Ces derniers jours, les attaques menées par le Corps des gardiens de la révolution islamique (CGRI) contre des navires commerciaux dans le détroit d’Ormuz ont entraîné une escalade des hostilités régionales.
Le 8 juillet, le président américain Donald Trump a qualifié ces attaques de violation du protocole d’accord d’Islamabad et a annoncé la fin du cessez-le-feu avec le régime iranien.
Depuis lors, l’armée américaine a mené des frappes contre des positions du régime iranien, notamment dans le sud du pays.
Critiques concernant la situation des travailleurs sous contrat en temps de guerre
Abdollah Mokhtari, un militant syndical, a déclaré le 19 juillet à l’ILNA que les travailleurs sous contrat ont été délaissés malgré les conditions de guerre, la chaleur extrême et les pressions économiques. Il a affirmé que la gestion opérationnelle, la prise de décision, les avantages sociaux et les ressources ont été confiés à « un groupe spécifique ».
Il a ajouté : « L’entrepreneur prélève une partie du salaire du travailleur sous prétexte de frais de gestion et de charges générales, en tire profit, puis, au bout d’un certain temps, ne verse même pas le solde du salaire, traitant ainsi le travailleur comme un esclave. » Il a poursuivi : « L’employé qui travaille aujourd’hui sur le terrain pour assurer les services n’a toujours pas été payé.
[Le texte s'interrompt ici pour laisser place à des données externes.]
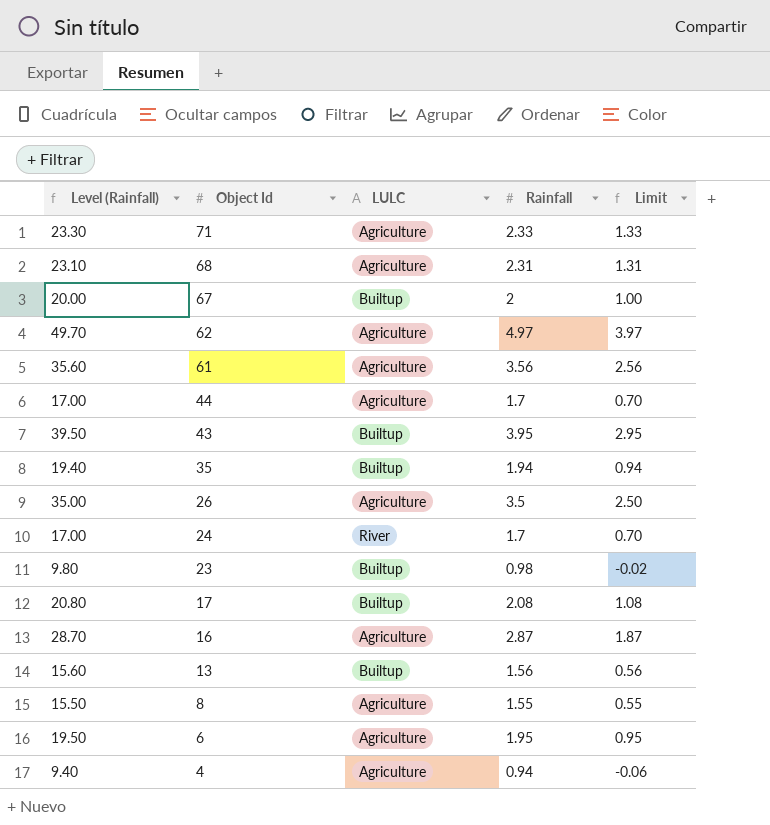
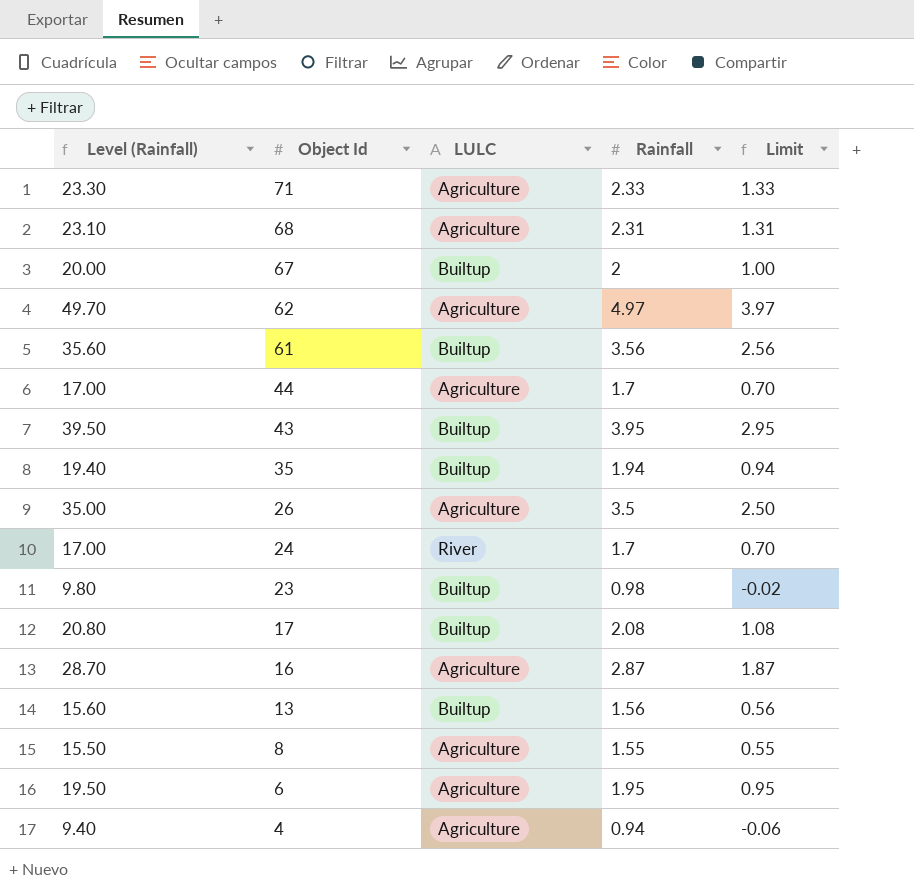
61 | LULC: Agriculture -> Builtup

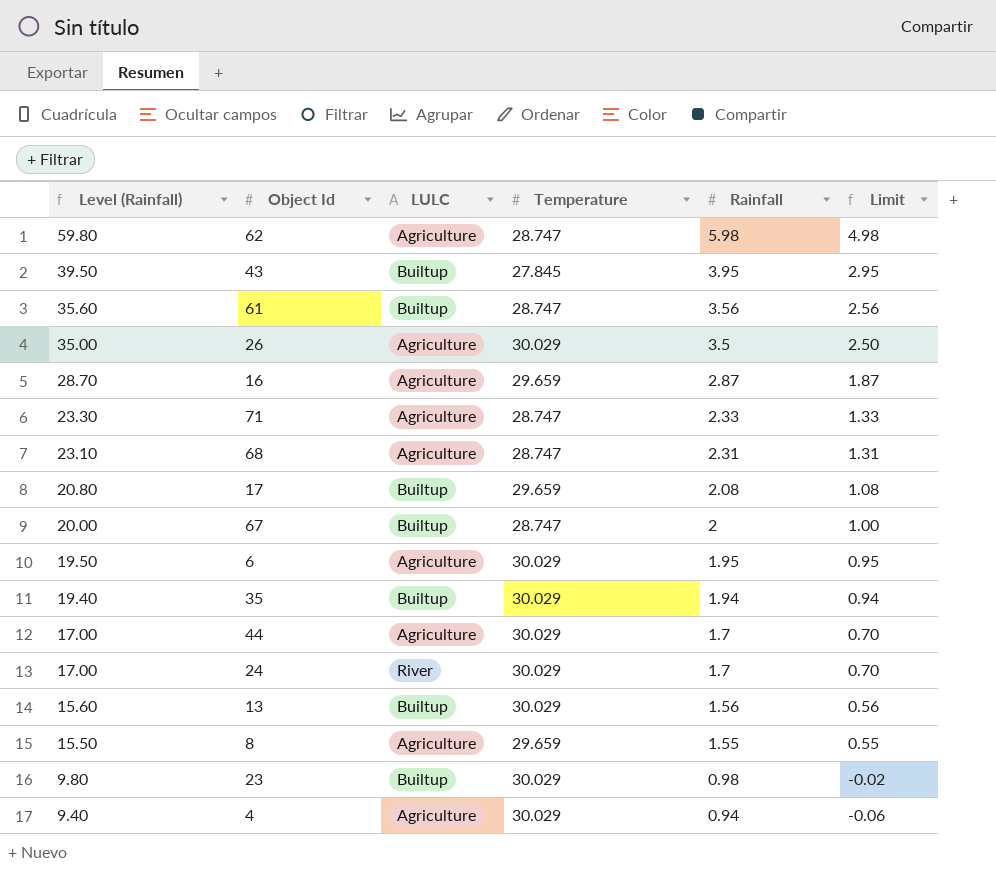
row order: Object Id descending -> Level (Rainfall) descending
column Temperature | position: none -> 4
62 | Level (Rainfall): 49.70 -> 59.80
62 | Rainfall: 4.97 -> 5.98
62 | Limit: 3.97 -> 4.98

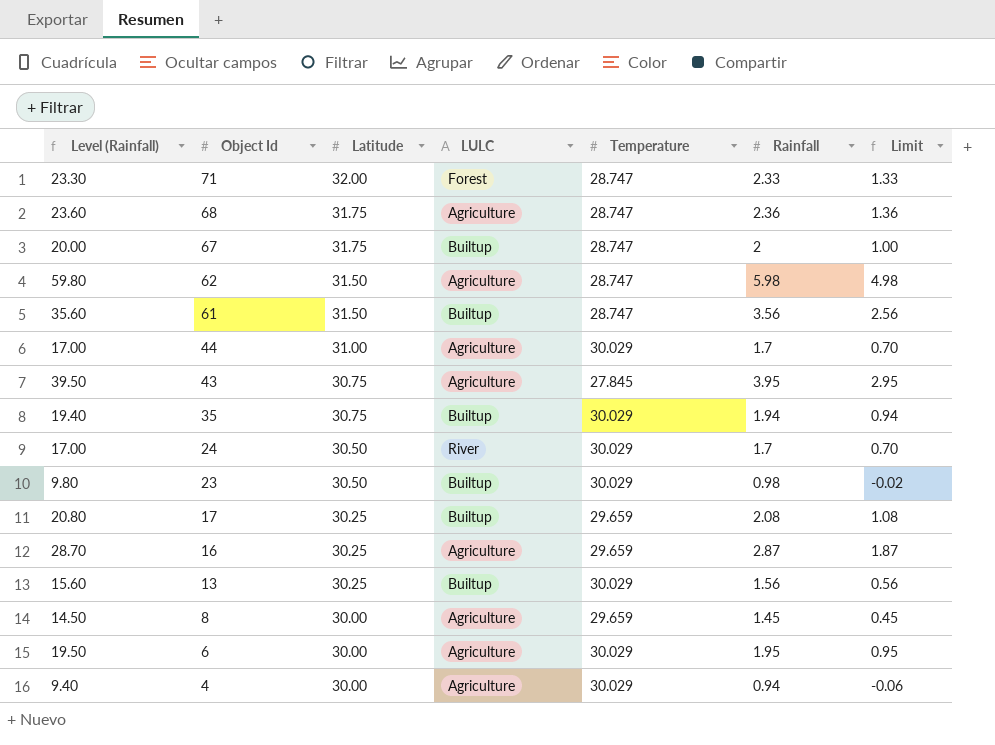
row order: Level (Rainfall) descending -> Object Id descending
column Latitude | position: none -> 3
row 26: 35.00 | Agriculture | 30.029 | 3.5 | 2.50 -> none
71 | LULC: Agriculture -> Forest
68 | Level (Rainfall): 23.10 -> 23.60
68 | Rainfall: 2.31 -> 2.36
68 | Limit: 1.31 -> 1.36
43 | LULC: Builtup -> Agriculture
8 | Level (Rainfall): 15.50 -> 14.50
8 | Rainfall: 1.55 -> 1.45
8 | Limit: 0.55 -> 0.45

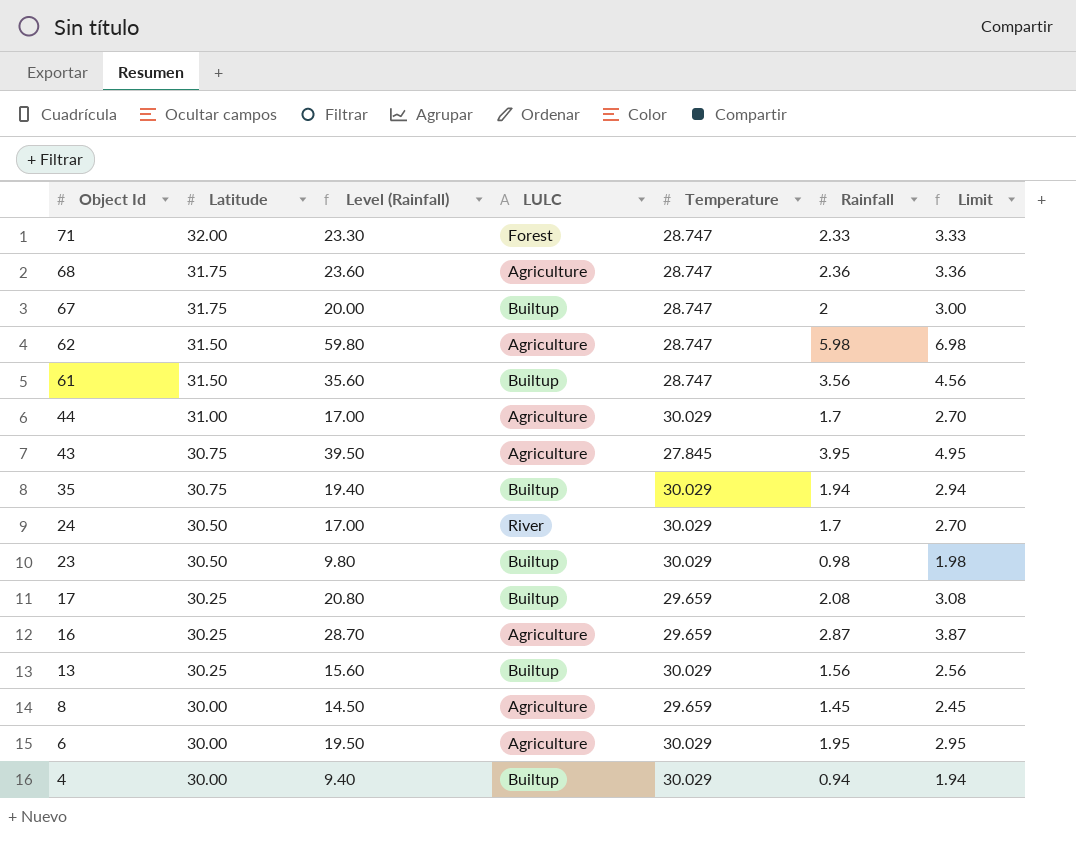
column Level (Rainfall) | position: 1 -> 3
column Limit | formula: [Rainfall] - 1 -> [Rainfall] + 1
4 | LULC: Agriculture -> Builtup

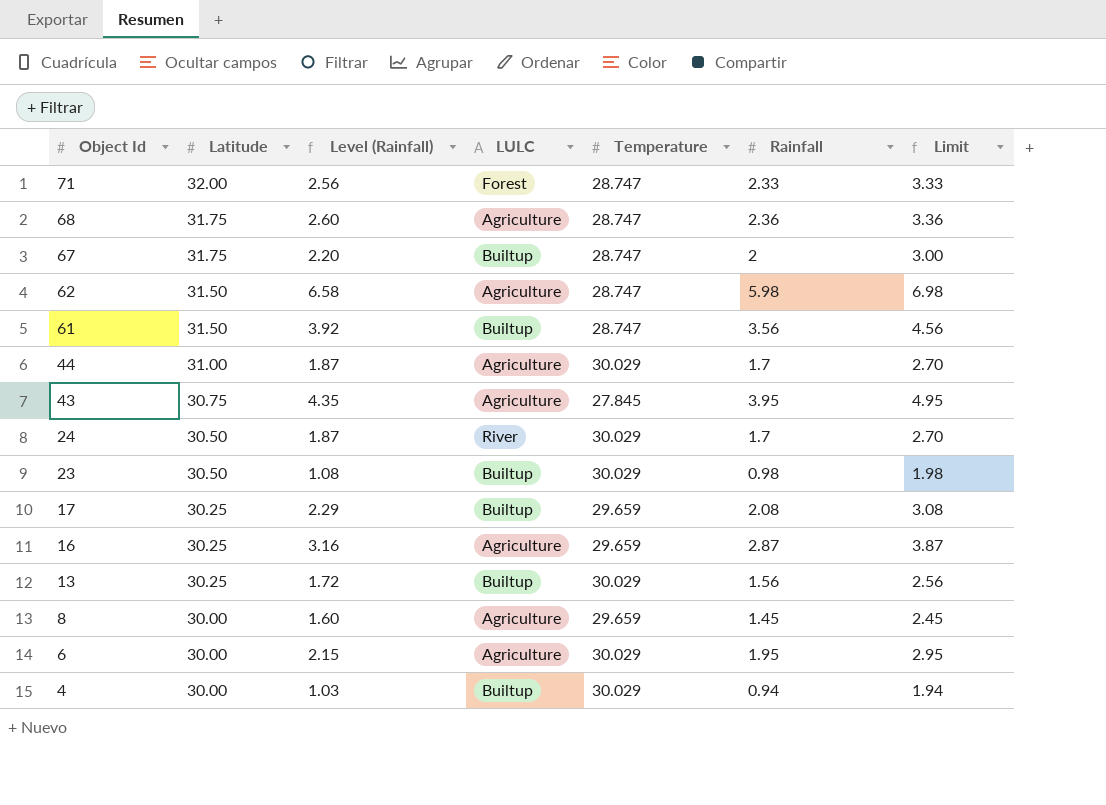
column Level (Rainfall) | formula: [Rainfall] * 10 -> [Rainfall] * 1.1
row 35: 30.75 | 19.40 | Builtup | 30.029 | 1.94 | 2.94 -> none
En revanche, si l’on examine les fiches de paie des cadres, on constate qu’ils ont réclamé une augmentation de leur rémunération en raison des conditions liées à la guerre. »
Ces derniers mois, la hausse de l’inflation et la flambée des prix des produits de première nécessité ont exercé une pression économique considérable sur les ménages, compromettant gravement les moyens de subsistance d’une grande partie de la population.
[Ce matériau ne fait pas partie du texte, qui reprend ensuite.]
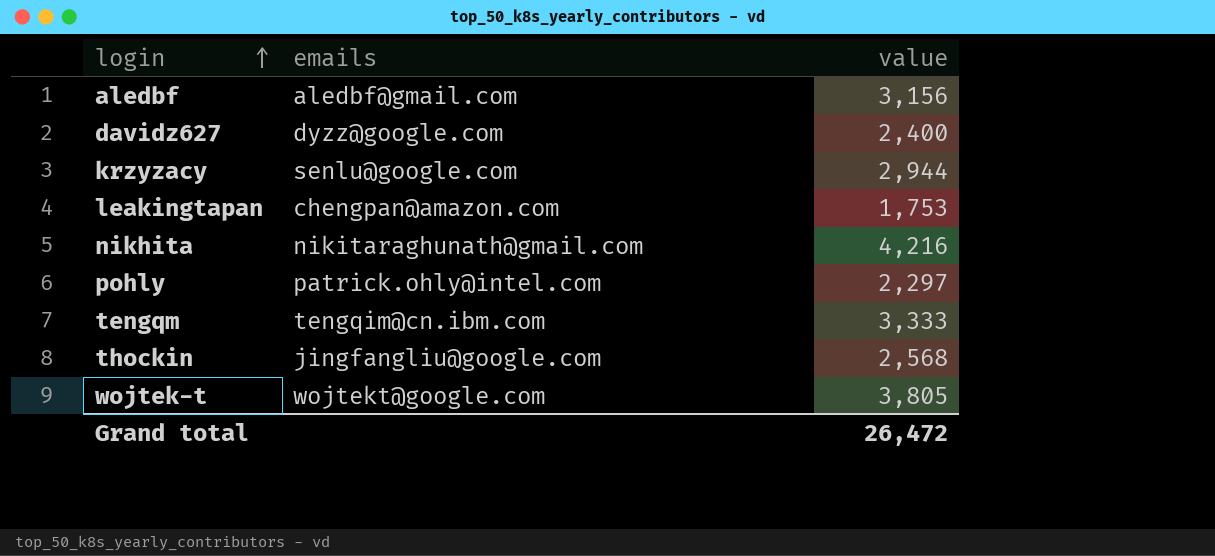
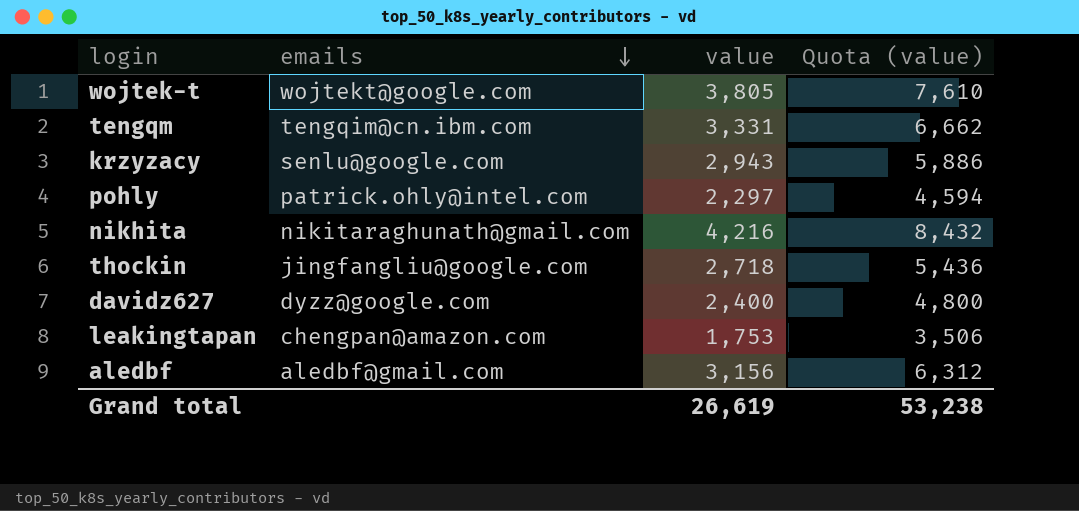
row order: login ascending -> emails descending
column Quota (value) | formula: none -> [value] * 2
tengqm | value: 3,333 -> 3,331
krzyzacy | value: 2,944 -> 2,943
thockin | value: 2,568 -> 2,718
Grand total | value: 26,472 -> 26,619

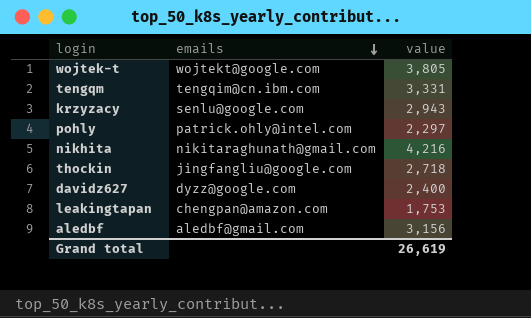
column Quota (value) | formula: [value] * 2 -> none

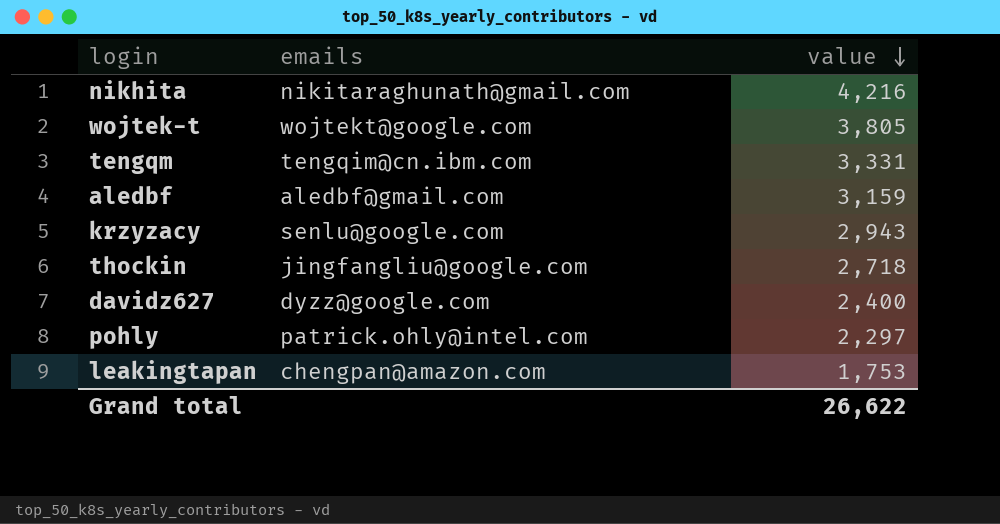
row order: emails descending -> value descending
aledbf | value: 3,156 -> 3,159
Grand total | value: 26,619 -> 26,622

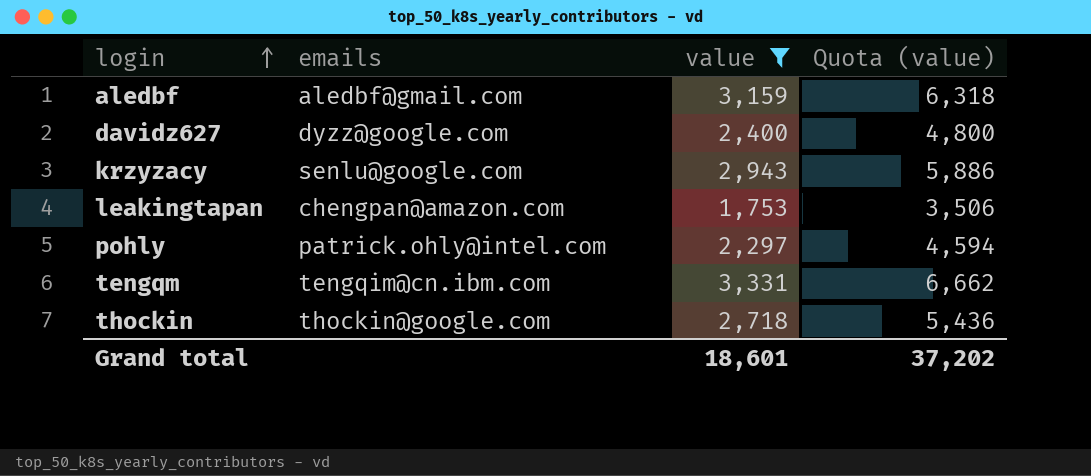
filter: none -> value <= 3,331
row order: value descending -> login ascending
column Quota (value) | formula: none -> [value] * 2
thockin | emails: jingfangliu@google.com -> thockin@google.com
Grand total | value: 26,622 -> 18,601

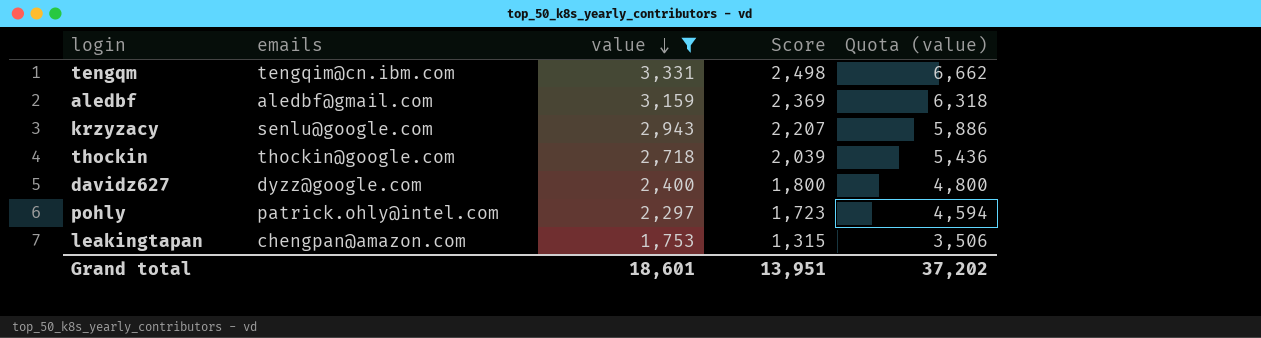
row order: login ascending -> value descending
column Score | formula: none -> [value] * 0.75

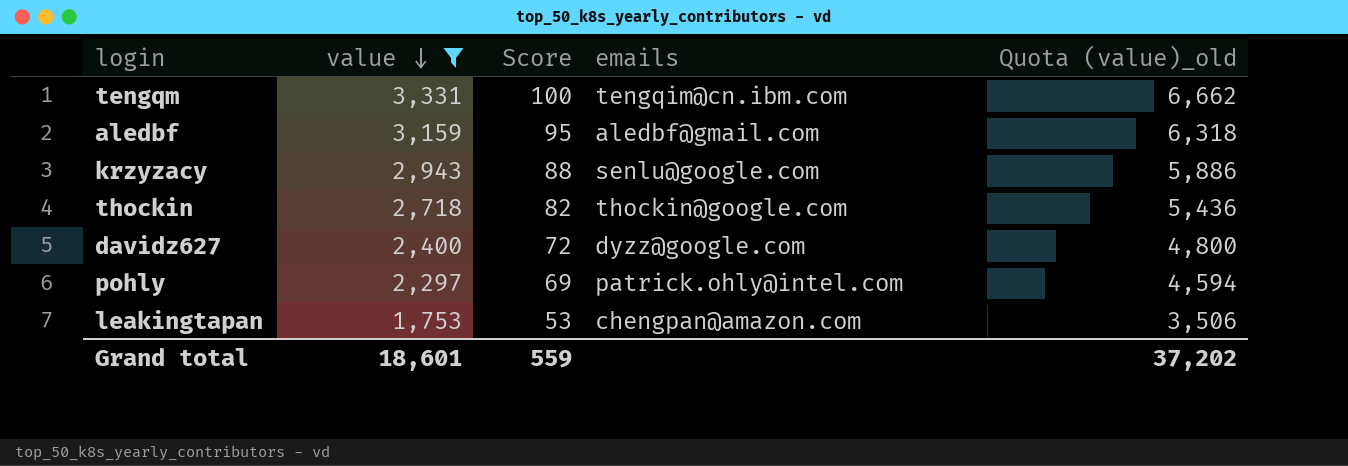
column Score | formula: [value] * 0.75 -> [value] * 0.03
column emails | position: 2 -> 4
column name: Quota (value) -> Quota (value)_old
Grand total | Score: 13,951 -> 559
À la suite de l’escalade des tensions entre les États-Unis et le régime iranien, les taux de change sur le marché libre iranien ont continué de grimper, le dollar américain dépassant son précédent record pour franchir la barre des 1,93 million de rials.
Assurer des services en zone à haut risque sans soutien adéquat
Mokhtari a ensuite évoqué la situation des agents des services municipaux, des pompiers et des équipes d’urgence en temps de crise. Il a souligné que, lors d’incidents, les cadres se contentent de donner des ordres, tandis que les travailleurs de première ligne doivent pénétrer dans des zones dangereuses, sécuriser les lieux et rétablir une situation normale.
Le militant syndical a déploré que, malgré les risques encourus, ces travailleurs ne bénéficient d’aucun dispositif de soutien ni de directives spécifiques ; dans de nombreux cas, leurs salaires et leurs heures supplémentaires n’ont même pas été versés.
Le 20 juin, le Conseil de coordination des associations syndicales d’enseignants iraniens a averti, dans un communiqué, que près de 90 % des revenus d’une grande partie des salariés sont consacrés à l’alimentation, ne laissant rien pour le logement, les soins de santé ou l’éducation.